▶ What to work on
Give back the data exactly, with no images.

▶ Given data

........

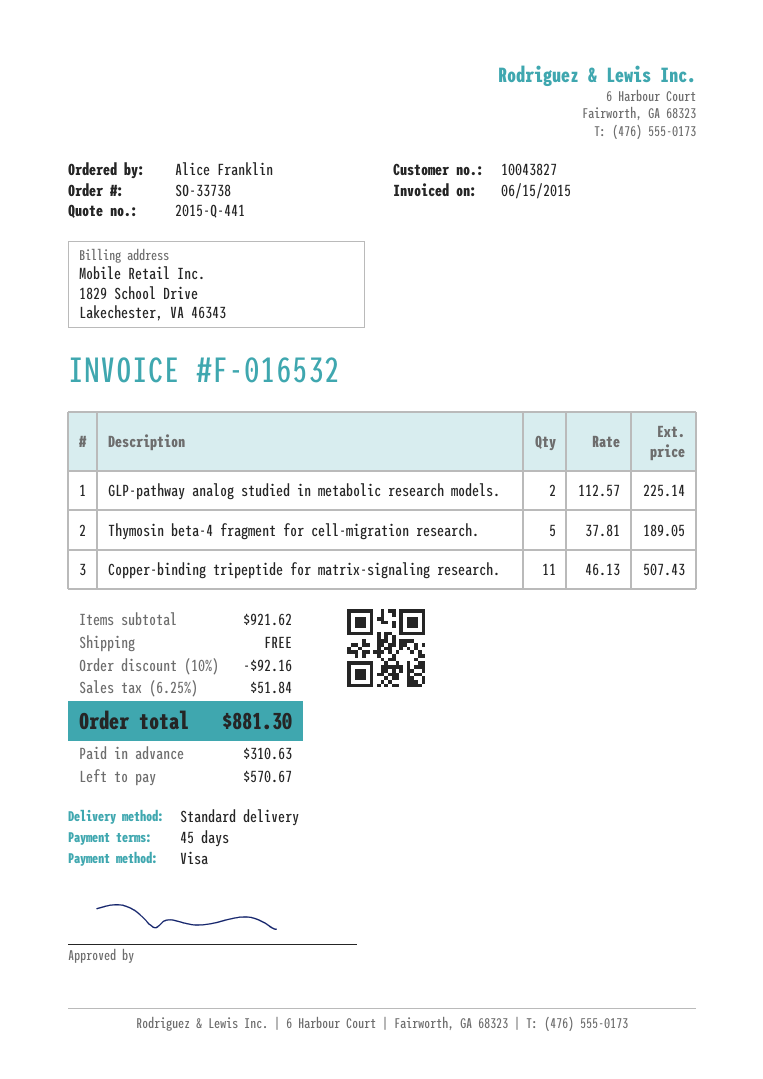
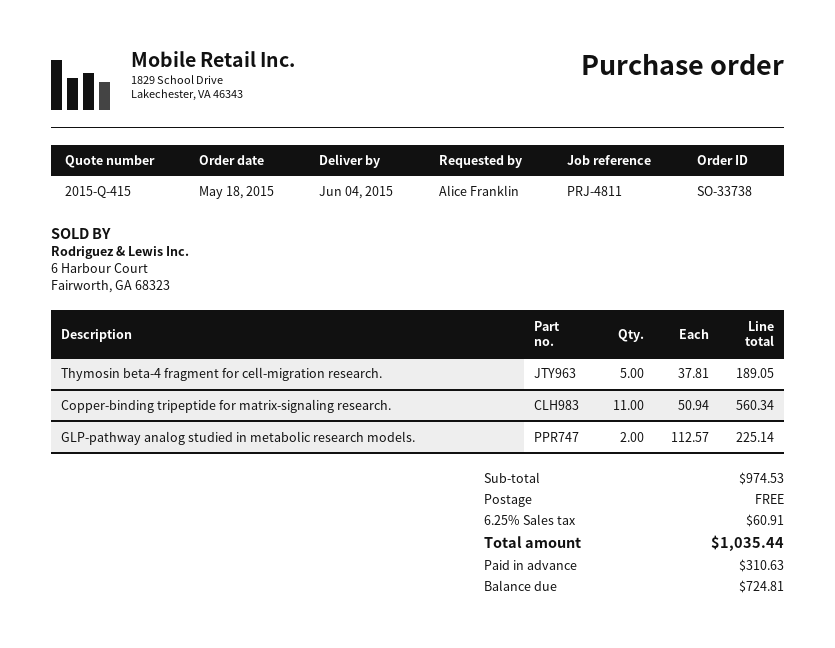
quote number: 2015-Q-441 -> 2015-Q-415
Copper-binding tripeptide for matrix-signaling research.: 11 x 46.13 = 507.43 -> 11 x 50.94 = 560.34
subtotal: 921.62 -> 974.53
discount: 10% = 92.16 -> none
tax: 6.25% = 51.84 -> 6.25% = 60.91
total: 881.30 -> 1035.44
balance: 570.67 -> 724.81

........

▶ Output for this task
quote number: 2015-Q-441 -> 2015-Q-415
Copper-binding tripeptide for matrix-signaling research.: 11 x 46.13 = 507.43 -> 11 x 50.94 = 560.34
subtotal: 921.62 -> 974.53
discount: 10% = 92.16 -> none
tax: 6.25% = 51.84 -> 6.25% = 60.91
total: 881.30 -> 1035.44
balance: 570.67 -> 724.81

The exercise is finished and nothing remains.